My professor when talking about the EPR paradox said that the singlet spin state,
$$ |00\rangle=\frac{1}{\sqrt 2}(|+-\rangle-|-+\rangle) $$
is symmetric under rotation because its density matrix is
$$\rho=\frac{1}{4}(1-\vec{\sigma_1}\cdot\vec{\sigma_2}),$$
where $\vec{\sigma_1}$ and $\vec{\sigma_2}$ are the Pauli matrices for the first and second particle.
This is because for example a rotation around the $y$ axis that sends $\vec{e_z}$ to $\vec{e_x}$ and $\vec{e_x}$ to $-\vec{e_z}$, sends ${\sigma_i^z}$ to ${\sigma_i^x}$ and ${\sigma_i^x}$ to $-{\sigma_i^z}$ and so leaves $\rho$ unchanged.
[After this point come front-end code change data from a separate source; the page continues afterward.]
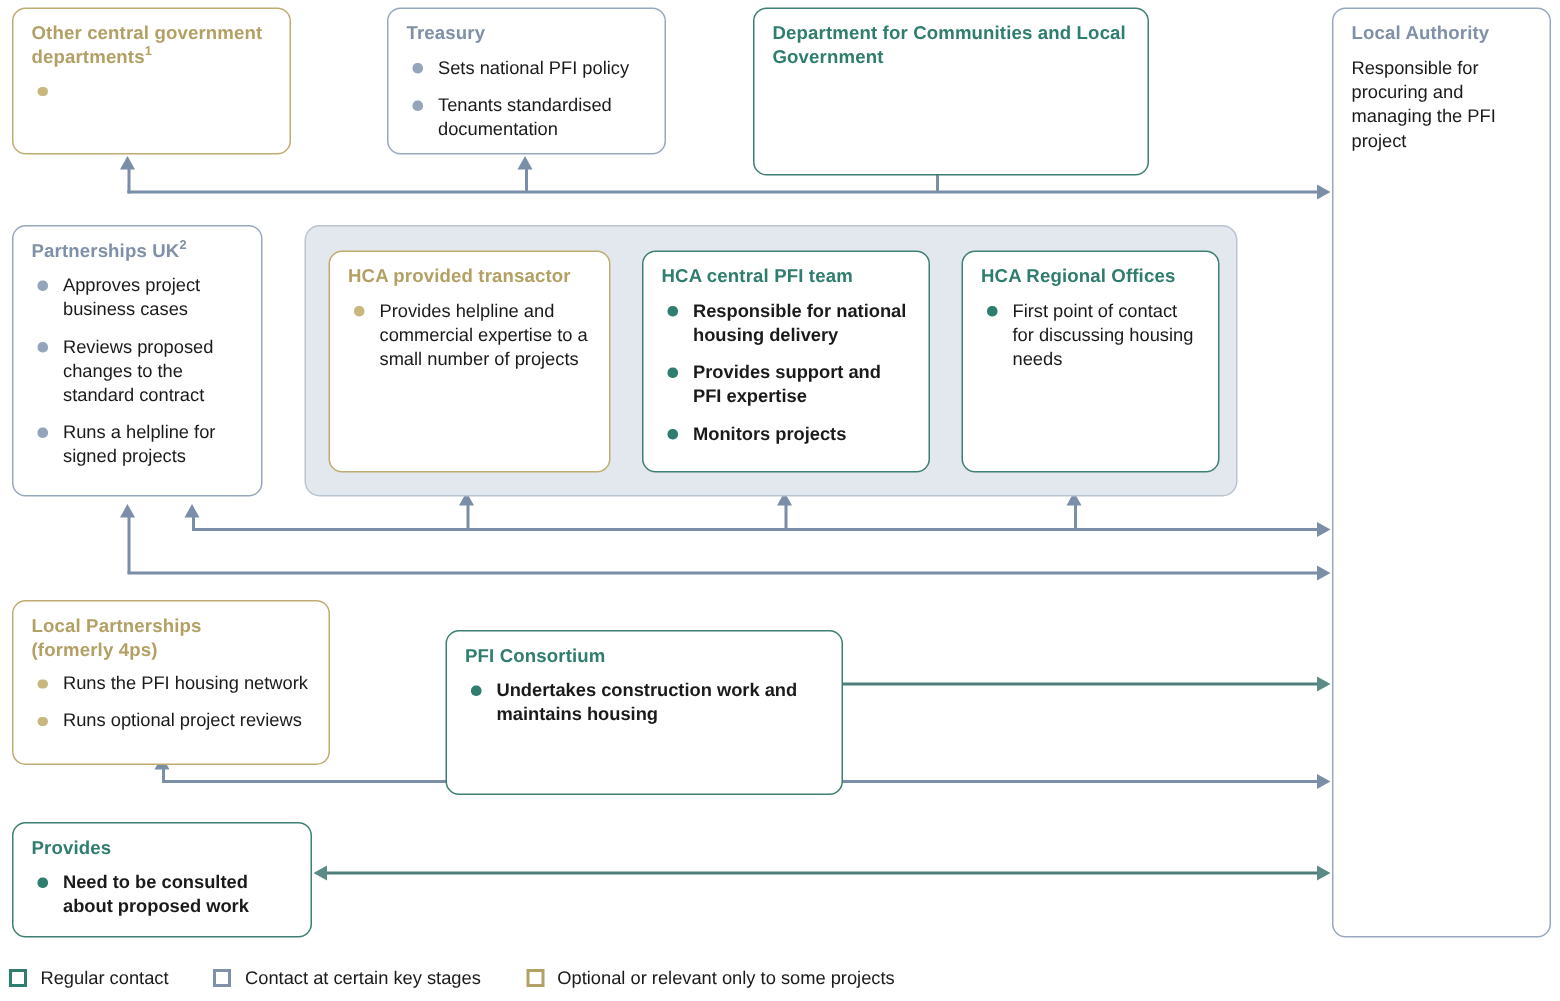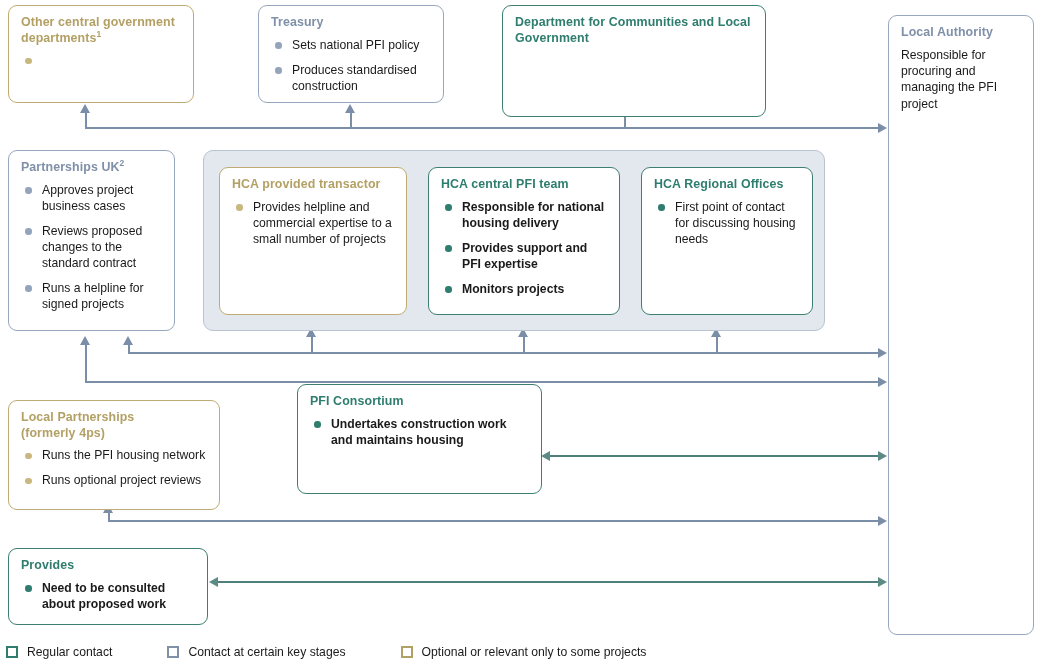--- a/index.html
+++ b/index.html
@@ -145,7 +145,7 @@
     <div class="title">Department for Communities and Local Government</div>
   </div>
 
-  <div class="box c-blue" style="left:888px;top:15px;width:146px;height:620px;">
+  <div class="box c-blue" style="left:888px;top:5px;width:146px;height:620px;">
     <div class="title">Local Authority</div>
     <div class="plain">Responsible for procuring and managing the PFI project</div>
   </div>

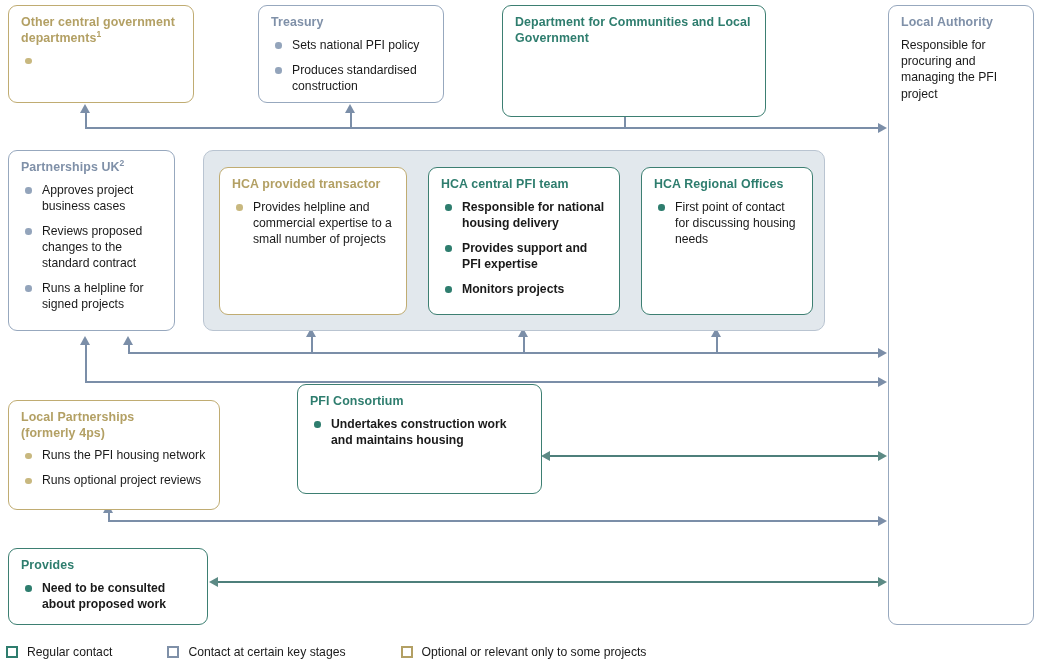--- a/index.html
+++ b/index.html
@@ -137,7 +137,7 @@
     <div class="title">Treasury</div>
     <ul>
       <li><span class="bul"></span><span>Sets national PFI policy</span></li>
-      <li><span class="bul"></span><span>Produces standardised construction</span></li>
+      <li><span class="bul"></span><span>Tenants standardised documentation</span></li>
     </ul>
   </div>
 

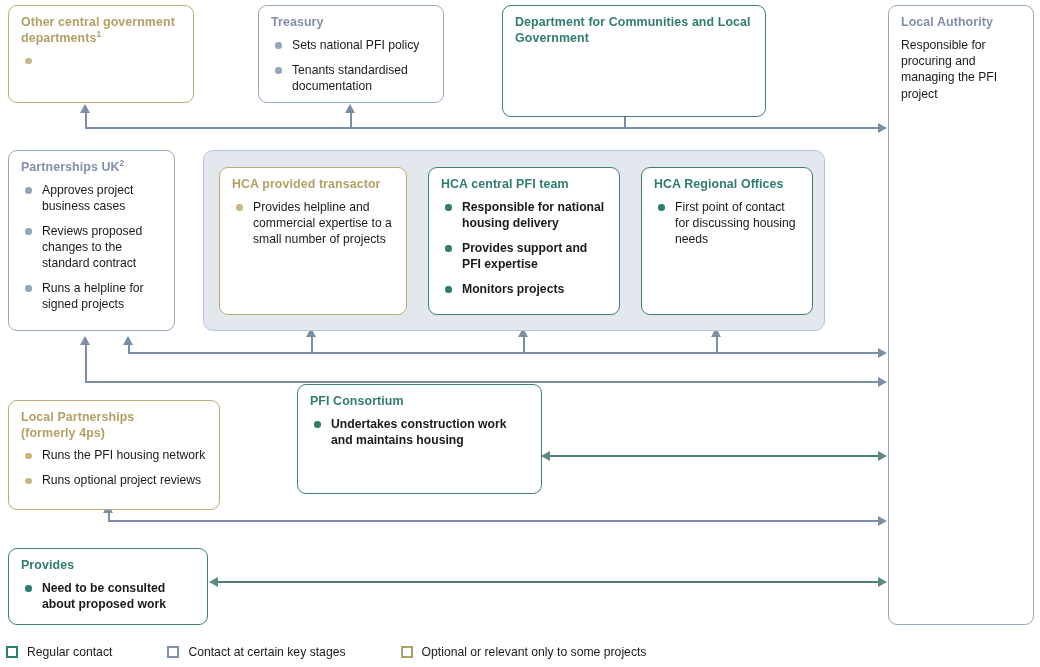--- a/index.html
+++ b/index.html
@@ -193,7 +193,7 @@
     </ul>
   </div>
 
-  <div class="box c-teal bold" style="left:297px;top:384px;width:245px;height:110px;">
+  <div class="box c-teal bold" style="left:297px;top:420px;width:265px;height:110px;">
     <div class="title">PFI Consortium</div>
     <ul>
       <li><span class="bul"></span><span>Undertakes construction work and maintains housing</span></li>

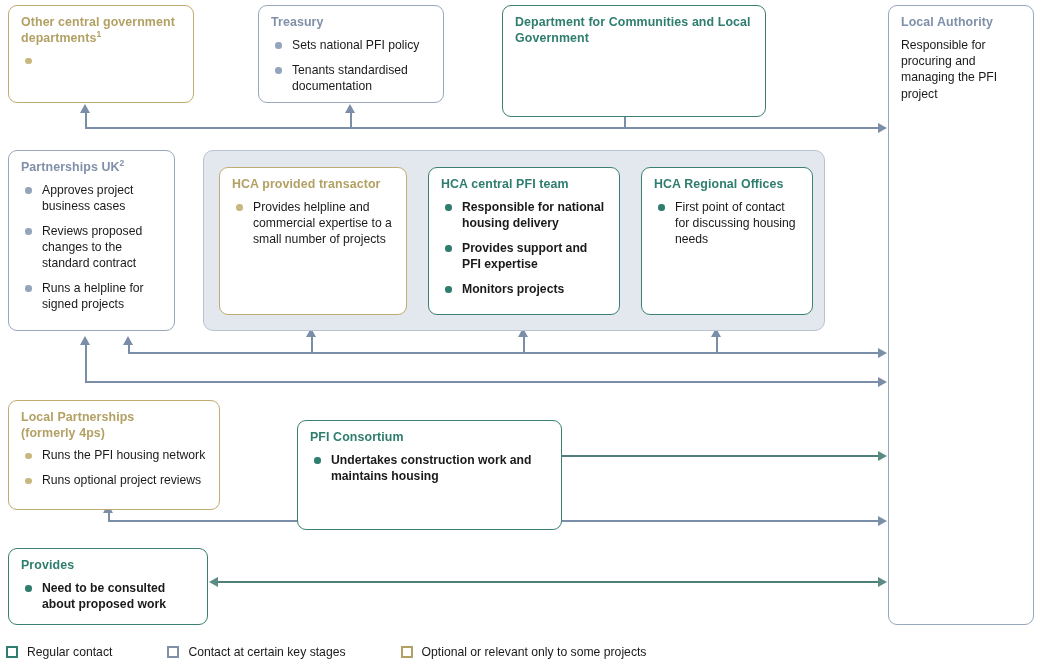--- a/index.html
+++ b/index.html
@@ -61,7 +61,7 @@
   .ar-lt{border-top:5.5px solid transparent;border-bottom:5.5px solid transparent;border-right:9px solid #5c8a85;}
 
   
-  #legend{position:absolute;left:6px;top:645px;display:flex;align-items:center;gap:25px;}
+  #legend{position:absolute;left:6px;top:645px;display:flex;align-items:center;}
   .lg-item{display:flex;align-items:center;margin-right:30px;}
   .lg-sw{width:12px;height:12px;box-sizing:border-box;border:2px solid #000;margin-right:9px;}
   .lg-tx{font-size:12.2px;color:#1a1a1a;line-height:14px;}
But my professor said that $\rho$ for the state
$$ |10\rangle=\frac{1}{\sqrt 2}(|+-\rangle+|-+\rangle) $$
is
$$\rho=\frac{1}{2}(1+\vec{\sigma_1}\cdot\vec{\sigma_2}).$$
So also this state should be symmetric under rotations because there is a scalar product.
But this state isn't symmetric because, while the uncertainty of total spin third component $S^z$ is $0$ (the states is an eigenstate), the uncertainties of $S_x$ and $S_y$ are not $0$. This for example follows from the fact that $\langle S_x \rangle=\langle S_y \rangle=0$ and $\langle S_x^2 \rangle+\langle S_y^2 \rangle=\langle S^2 \rangle = 2\hbar$.
How to solve this contraddiction?
EDIT:
I think I figured out what happened: the $\rho$ matrix for $|10\rangle$ state can't be the one in the OP as shown in this calculation:
$$\vec{\sigma_1}\cdot\vec{\sigma_2}= \frac{1}{2}[(\vec{\sigma_1}^2+\vec{\sigma_1})^2-\vec{\sigma_1}^2-\vec{\sigma_2}^2]= \frac{1}{2}(\frac{2}{\hbar})^2 S_{tot}^2-3 = \frac{2}{\hbar^2}S_{tot}^2-3$$
$$\rho=\frac{1}{\hbar^2}S_{tot}^2-1$$
$$\rho|10\rangle=|10\rangle$$ $$\rho|11\rangle=|11\rangle$$ $$\rho|1-1\rangle=|1-1\rangle$$
So $\rho$ can't be the projector onto the $|10\rangle$ state. Can someone give me a confirmation about this?